## Given entries
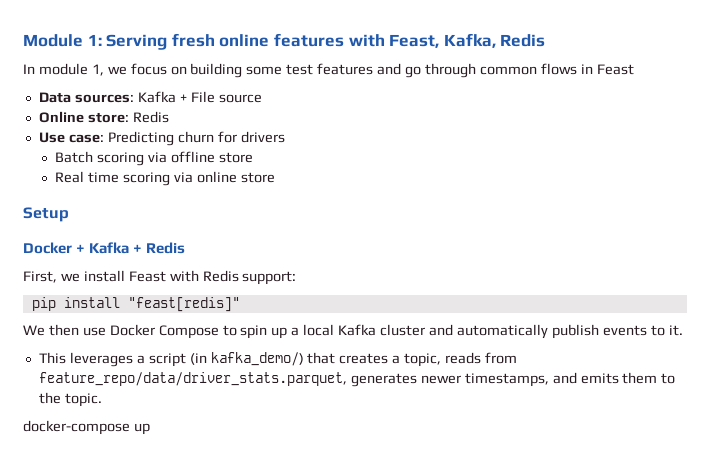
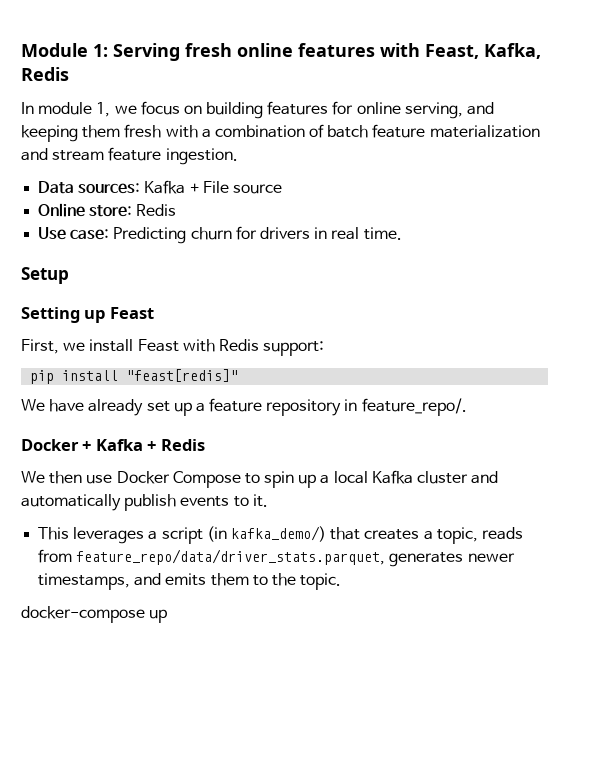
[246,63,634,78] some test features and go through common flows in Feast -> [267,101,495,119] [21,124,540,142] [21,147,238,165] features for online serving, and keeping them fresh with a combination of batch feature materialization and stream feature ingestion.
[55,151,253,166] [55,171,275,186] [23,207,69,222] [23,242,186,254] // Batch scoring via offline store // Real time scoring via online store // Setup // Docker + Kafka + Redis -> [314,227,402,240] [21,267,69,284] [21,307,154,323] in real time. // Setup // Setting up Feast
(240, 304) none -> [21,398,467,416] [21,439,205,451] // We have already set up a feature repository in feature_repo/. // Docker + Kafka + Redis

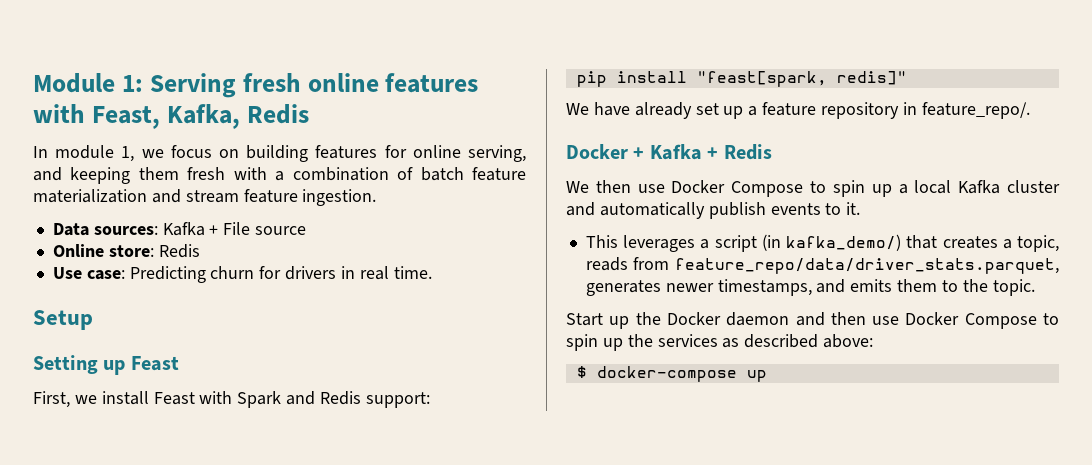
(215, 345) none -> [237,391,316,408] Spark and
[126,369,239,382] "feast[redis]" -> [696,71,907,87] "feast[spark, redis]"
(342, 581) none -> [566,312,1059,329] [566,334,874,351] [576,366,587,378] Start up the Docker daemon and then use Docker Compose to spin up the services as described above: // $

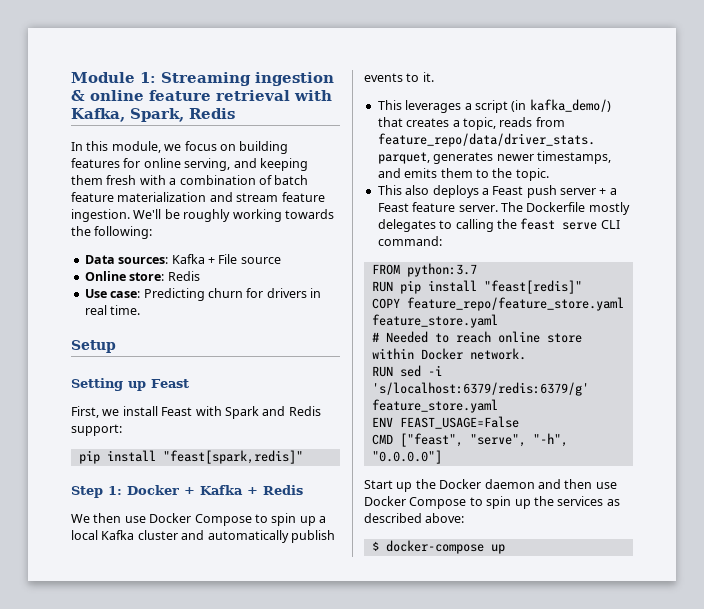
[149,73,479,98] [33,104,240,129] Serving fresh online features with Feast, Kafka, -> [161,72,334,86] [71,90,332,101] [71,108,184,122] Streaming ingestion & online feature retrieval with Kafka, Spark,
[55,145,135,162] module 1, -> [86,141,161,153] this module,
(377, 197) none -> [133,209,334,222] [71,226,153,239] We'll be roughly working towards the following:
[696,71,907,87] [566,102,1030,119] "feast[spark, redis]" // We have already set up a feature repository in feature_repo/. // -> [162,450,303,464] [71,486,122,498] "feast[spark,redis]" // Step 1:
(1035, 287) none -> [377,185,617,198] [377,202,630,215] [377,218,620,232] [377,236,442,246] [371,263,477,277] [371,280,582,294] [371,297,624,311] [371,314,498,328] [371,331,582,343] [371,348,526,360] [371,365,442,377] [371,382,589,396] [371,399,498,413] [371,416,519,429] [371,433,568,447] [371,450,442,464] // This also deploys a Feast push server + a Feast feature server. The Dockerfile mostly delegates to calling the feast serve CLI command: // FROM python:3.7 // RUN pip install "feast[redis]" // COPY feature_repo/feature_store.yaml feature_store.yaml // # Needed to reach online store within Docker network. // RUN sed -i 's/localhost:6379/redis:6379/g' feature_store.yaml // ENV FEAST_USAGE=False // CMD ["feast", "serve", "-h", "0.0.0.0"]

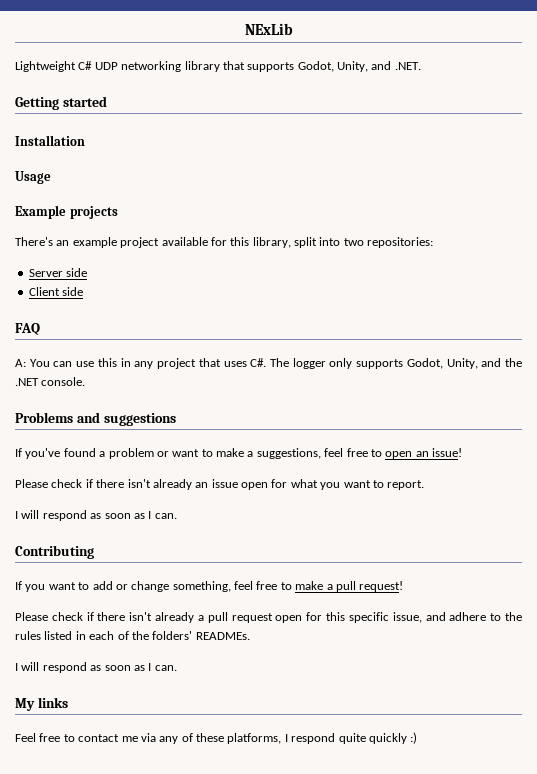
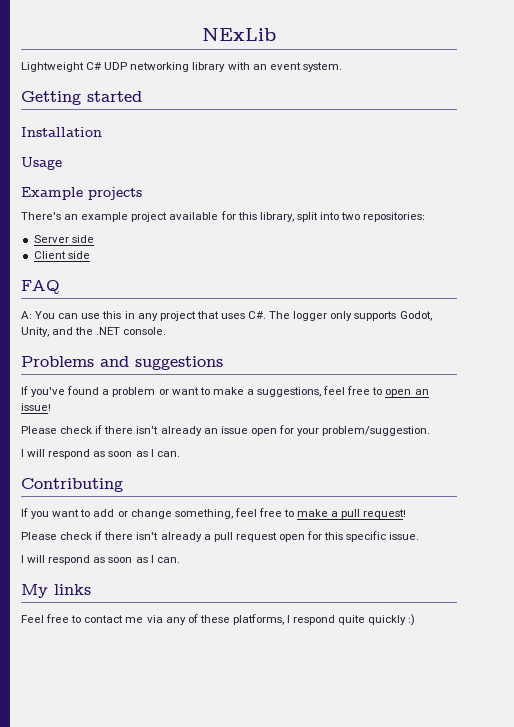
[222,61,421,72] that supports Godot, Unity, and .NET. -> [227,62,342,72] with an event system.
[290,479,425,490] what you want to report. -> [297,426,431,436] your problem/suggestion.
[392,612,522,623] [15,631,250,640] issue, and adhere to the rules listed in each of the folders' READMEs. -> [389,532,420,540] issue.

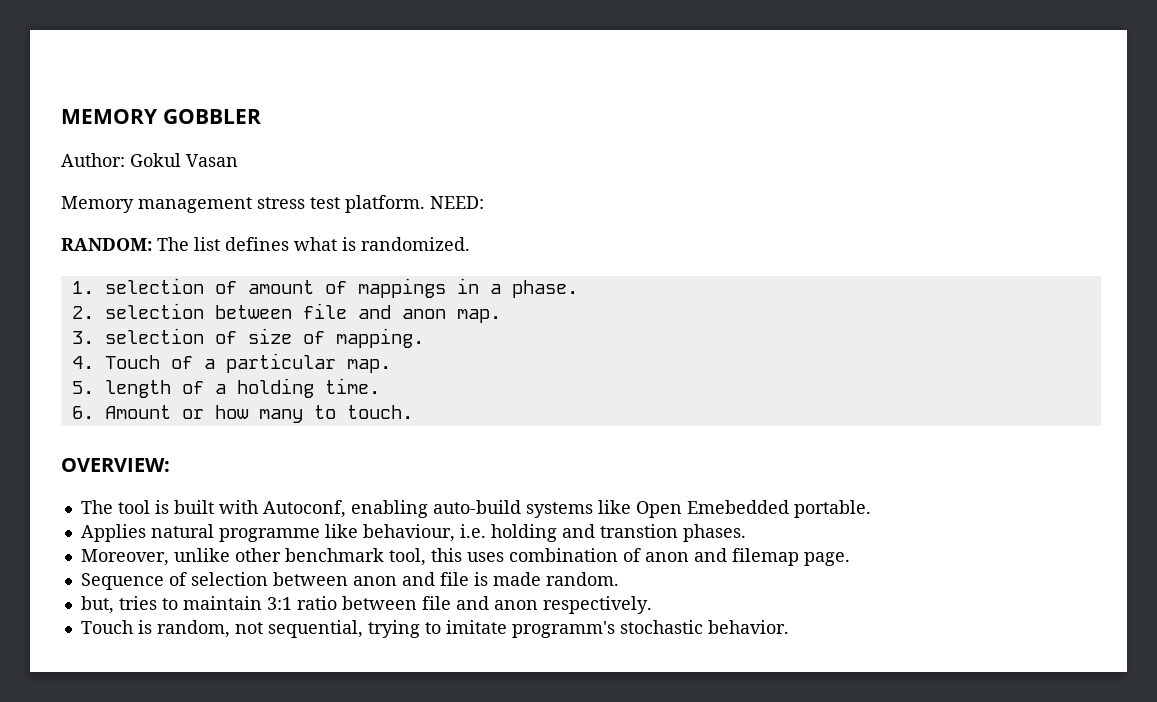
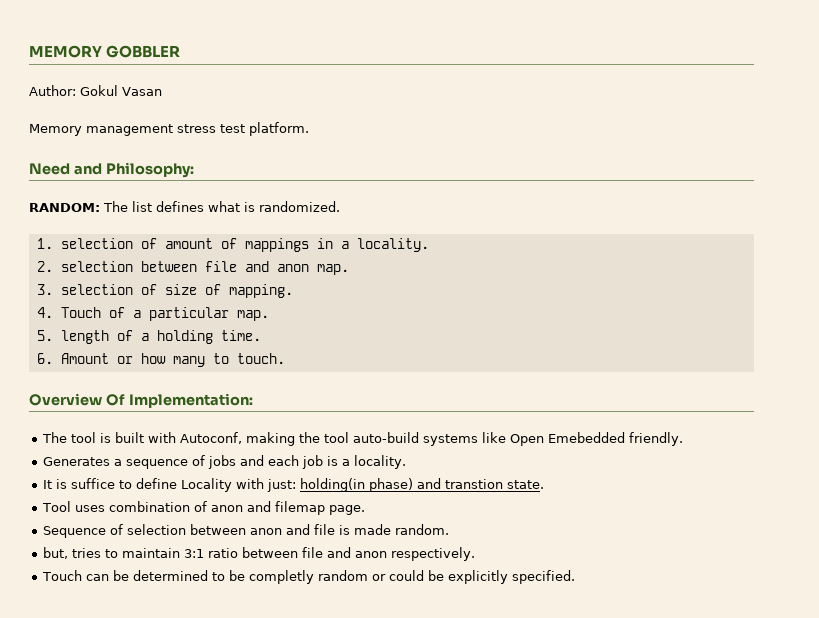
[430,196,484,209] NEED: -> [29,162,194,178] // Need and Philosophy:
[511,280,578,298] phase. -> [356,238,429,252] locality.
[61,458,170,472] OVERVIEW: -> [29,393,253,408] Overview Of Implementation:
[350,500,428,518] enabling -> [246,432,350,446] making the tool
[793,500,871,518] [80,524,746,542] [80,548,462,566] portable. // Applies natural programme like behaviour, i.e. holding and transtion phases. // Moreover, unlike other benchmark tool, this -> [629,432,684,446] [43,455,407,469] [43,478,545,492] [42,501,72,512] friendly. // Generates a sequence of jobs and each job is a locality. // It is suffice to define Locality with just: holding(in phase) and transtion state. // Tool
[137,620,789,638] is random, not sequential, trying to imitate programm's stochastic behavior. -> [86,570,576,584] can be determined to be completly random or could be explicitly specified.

## What to produce
Transcribe, word for word, the stretch of lines in the data above from the one with "[222,61,421,72] that supports" through the one with "[430,196,484,209] NEED: ->"; omit all pictures.

## Result of the exercise
[222,61,421,72] that supports Godot, Unity, and .NET. -> [227,62,342,72] with an event system.
[290,479,425,490] what you want to report. -> [297,426,431,436] your problem/suggestion.
[392,612,522,623] [15,631,250,640] issue, and adhere to the rules listed in each of the folders' READMEs. -> [389,532,420,540] issue.

[430,196,484,209] NEED: -> [29,162,194,178] // Need and Philosophy:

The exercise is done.